Aim: To work on Hepatitis C Virus (HCV), one of the major causes of liver cirrhosis and hepatocellular carcinoma, polymerase of genotype 4a that have no solved structures deposited in the protein data bank (PDB) yet. Understanding the dynamics and testing some novel inhibitors are also covered.
Materials and methods: Molecular Dynamics Simulation (MDS) is performed for a period of 1 μs on comparatively modeled then validated NS5b of subtype 4a. Following MDS analysis, molecular docking is performed to test the inhibitory performance of eight novels suggested guanosine derivatives using 181 different conformations of the protein model gathered during the MDS run after the equilibration period.

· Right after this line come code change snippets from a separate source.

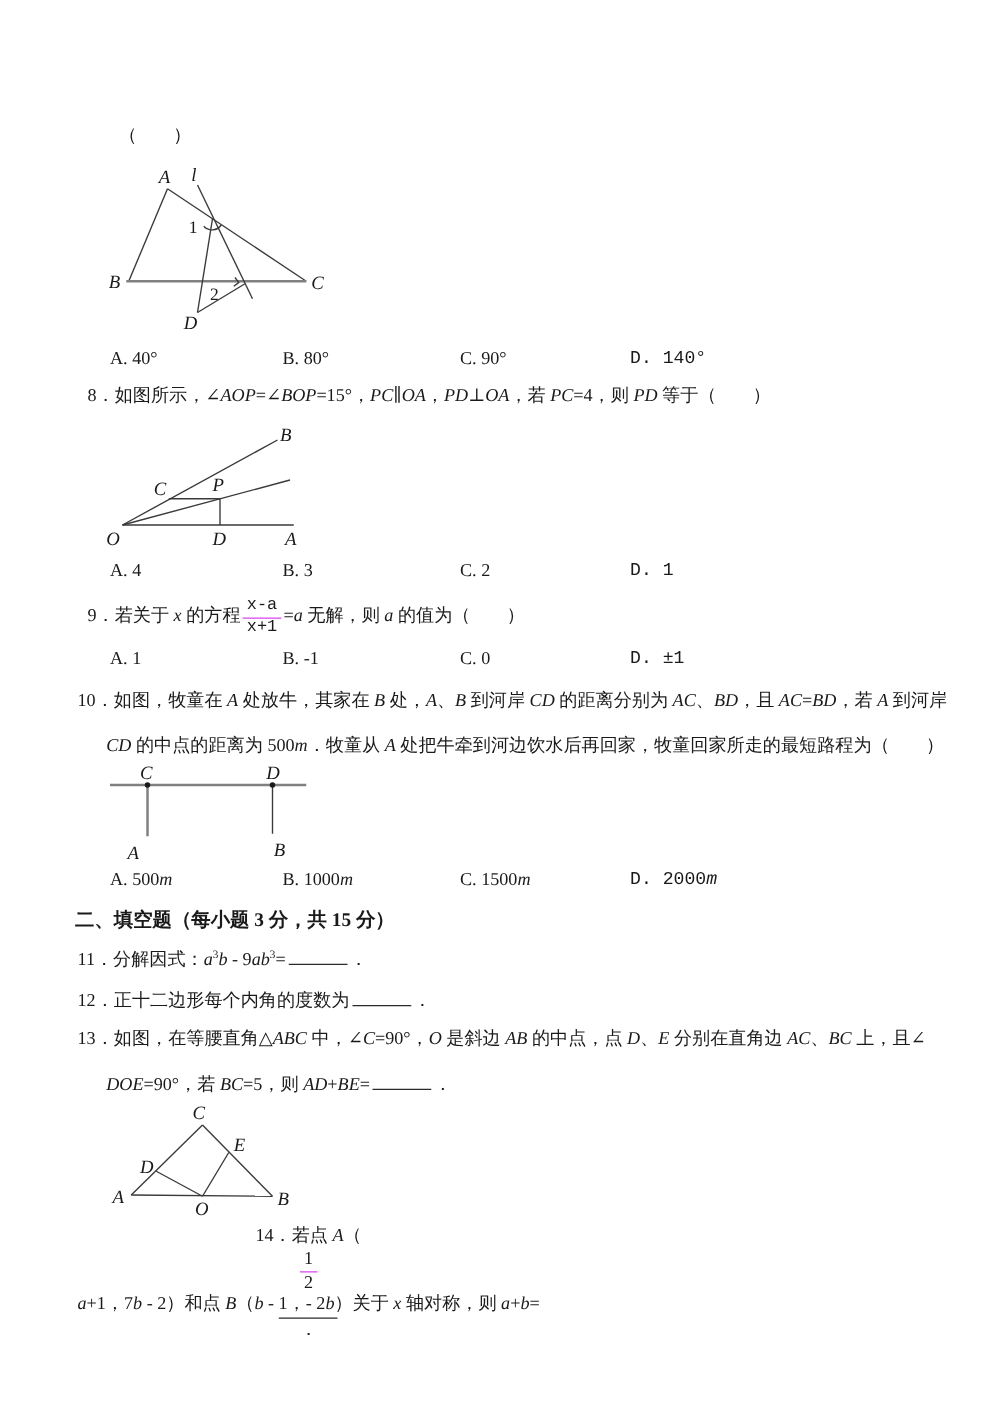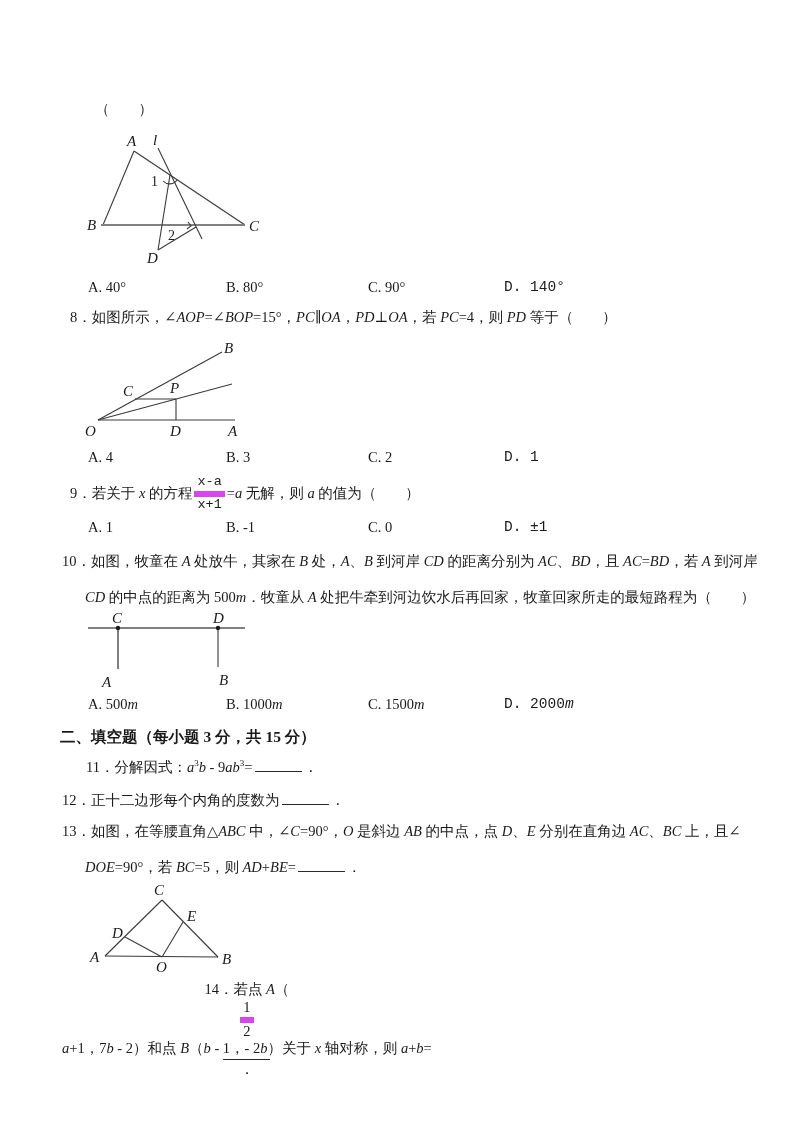--- a/index.html
+++ b/index.html
@@ -11,21 +11,21 @@
   .abs { position:absolute; white-space:nowrap; }
   .line { font-size:14.5px; line-height:1.35; }
   .it { font-style:italic;text-align:right; }
   sup { font-size:9px; line-height:0; }
   .blank {
     display:inline-block; width:47px; height:14px;
     border-bottom:1px solid #2a2a2a; margin:0 2px;
   }
   .fracrow { display:flex; align-items:center; height:40px; }
   .frac { display:inline-block; text-align:center; line-height:1.1; margin:0 2px; vertical-align:middle; }
-  .frac .num { display:block; border-bottom:6px solid #d946ef; padding:0 3px 1px 3px; }
+  .frac .num { display:block; border-bottom:1px solid #d946ef; padding:0 3px 1px 3px; }
   .frac .den { display:block; padding-top:1px; }
   .frac-mono { font-family:"Liberation Mono","DejaVu Sans Mono",monospace; font-size:13.5px; }
   .optrow { left:0; top:0; width:793px; height:20px; }
   .optrow .o1 { position:absolute; left:88px; }
   .optrow .o2 { position:absolute; left:226px; }
   .optrow .o3 { position:absolute; left:368px; }
   .optrow .o4 { position:absolute; left:504px;font-family:Liberation Mono, monospace; }
   .sechead { font-weight:bold; font-size:15.5px; }
   svg { position:absolute; overflow:visible; }
   svg text { font-size:15px; font-style:italic; font-family:"Liberation Serif","DejaVu Serif",serif; fill:#1a1a1a; }
@@ -119,21 +119,21 @@
 
 <div class="abs line optrow" style="top:695px;">
   <span class="o1"><span>A. 500</span><span class="it">m</span></span>
   <span class="o2"><span>B. 1000</span><span class="it">m</span></span>
   <span class="o3"><span>C. 1500</span><span class="it">m</span></span>
   <span class="o4"><span>D. 2000</span><span class="it">m</span></span>
 </div>
 
 <div class="abs line sechead" style="left:60px; top:727px;">二、填空题（每小题 3 分，共 15 分）</div>
 
-<div class="abs line" style="left:62px; top:757px;margin-left:24px;">
+<div class="abs line" style="left:62px; top:757px;">
   <span><span>11．分解因式：</span><span class="it">a</span><sup>3</sup><span class="it">b</span><span> - 9</span><span class="it">ab</span><sup>3</sup><span>=</span></span><span class="blank"></span><span>．</span>
 </div>
 
 <div class="abs line" style="left:62px; top:790px;">
   <span><span>12．正十二边形每个内角的度数为</span></span><span class="blank"></span><span>．</span>
 </div>
 
 <div class="abs line" style="left:62px; top:822px;"><span>13．如图，在等腰直角△</span><span class="it">ABC</span><span> 中，∠</span><span class="it">C</span><span>=90°，</span><span class="it">O</span><span> 是斜边 </span><span class="it">AB</span><span> 的中点，点 </span><span class="it">D</span><span>、</span><span class="it">E</span><span> 分别在直角边 </span><span class="it">AC</span><span>、</span><span class="it">BC</span><span> 上，且∠</span></div>
 <div class="abs line" style="left:85px; top:857px;">
   <span><span class="it">DOE</span><span>=90°，若 </span><span class="it">BC</span><span>=5，则 </span><span class="it">AD</span><span>+</span><span class="it">BE</span><span>=</span></span><span class="blank"></span><span>．</span>

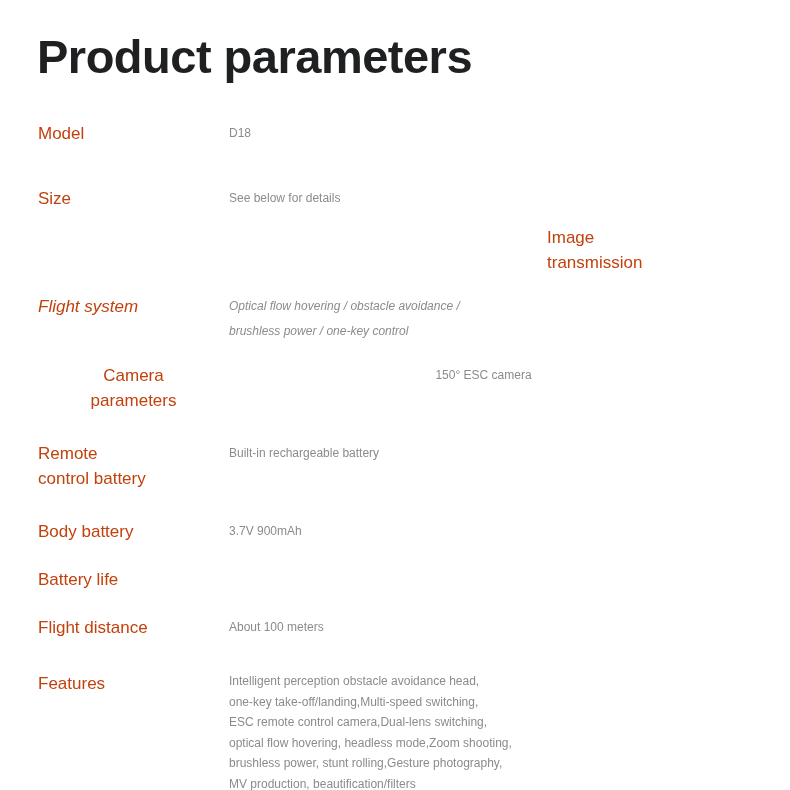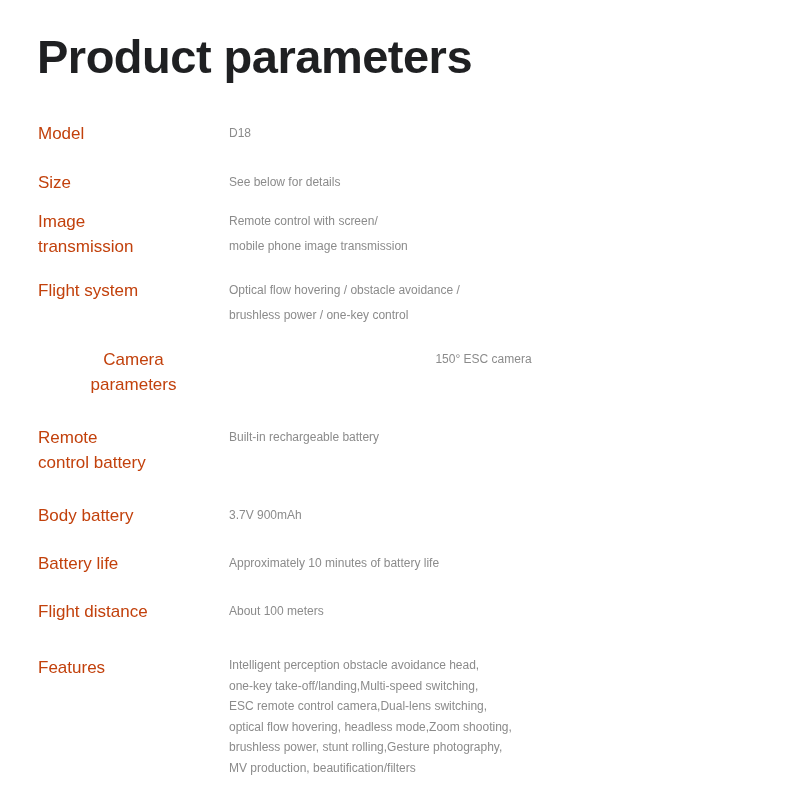--- a/index.html
+++ b/index.html
@@ -61,23 +61,23 @@
   .spec-value {
     flex: 1 1 auto;
     font-size: 12px;
     color: #8b8b8b;
     line-height: 25px;
     white-space: pre-line;
   }
 
   
   .row-model            { margin-top: 0px;  }
-  .row-size             { margin-top: 24px; }
+  .row-size             { margin-top: 40px; }
   .row-image            { margin-top: 14px; justify-content: flex-end; }
-  .row-flight-system    { margin-top: 19px; }
+  .row-flight-system    { margin-top: 19px; font-style: italic; }
   .row-camera           { margin-top: 19px; text-align: center; }
   .row-remote-battery   { margin-top: 28px; }
   .row-body-battery     { margin-top: 28px; }
   .row-battery-life     { margin-top: 23px; }
   .row-flight-distance  { margin-top: 23px; }
   .row-features         { margin-top: 31px; justify-content: center; }
 
   .row-features .spec-value {
     line-height: 20.5px;
   }
@@ -97,22 +97,20 @@
     </div>
 
     <div class="spec-row row-size">
       <div class="spec-label">Size</div>
       <div class="spec-value">See below for details</div>
     </div>
 
     <div class="spec-row row-image">
       <div class="spec-label">Image
 transmission</div>
-      <div class="spec-value">Remote control with screen/
-mobile phone image transmission</div>
     </div>
 
     <div class="spec-row row-flight-system">
       <div class="spec-label">Flight system</div>
       <div class="spec-value">Optical flow hovering / obstacle avoidance /
 brushless power / one-key control</div>
     </div>
 
     <div class="spec-row row-camera">
       <div class="spec-label">Camera
@@ -126,21 +124,20 @@
       <div class="spec-value">Built-in rechargeable battery</div>
     </div>
 
     <div class="spec-row row-body-battery">
       <div class="spec-label">Body battery</div>
       <div class="spec-value">3.7V 900mAh</div>
     </div>
 
     <div class="spec-row row-battery-life">
       <div class="spec-label">Battery life</div>
-      <div class="spec-value">Approximately 10 minutes of battery life</div>
     </div>
 
     <div class="spec-row row-flight-distance">
       <div class="spec-label">Flight distance</div>
       <div class="spec-value">About 100 meters</div>
     </div>
 
     <div class="spec-row row-features">
       <div class="spec-label">Features</div>
       <div class="spec-value">Intelligent perception obstacle avoidance head,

Key findings: The results yield that the eight modified, at position 2', GTP derivatives (fluorine, Hydroxyl, and sulphonyl oxydanyl) have binding energies comparable to the parent molecule, GTP. Besides, the eight suggested compounds have lower binding energies (and hence better in binding) compared to sofosbuvir (a drug approved by FDA in 2013 against HCV) and ribavirin (a wide range acting antiviral drug used before against HCV).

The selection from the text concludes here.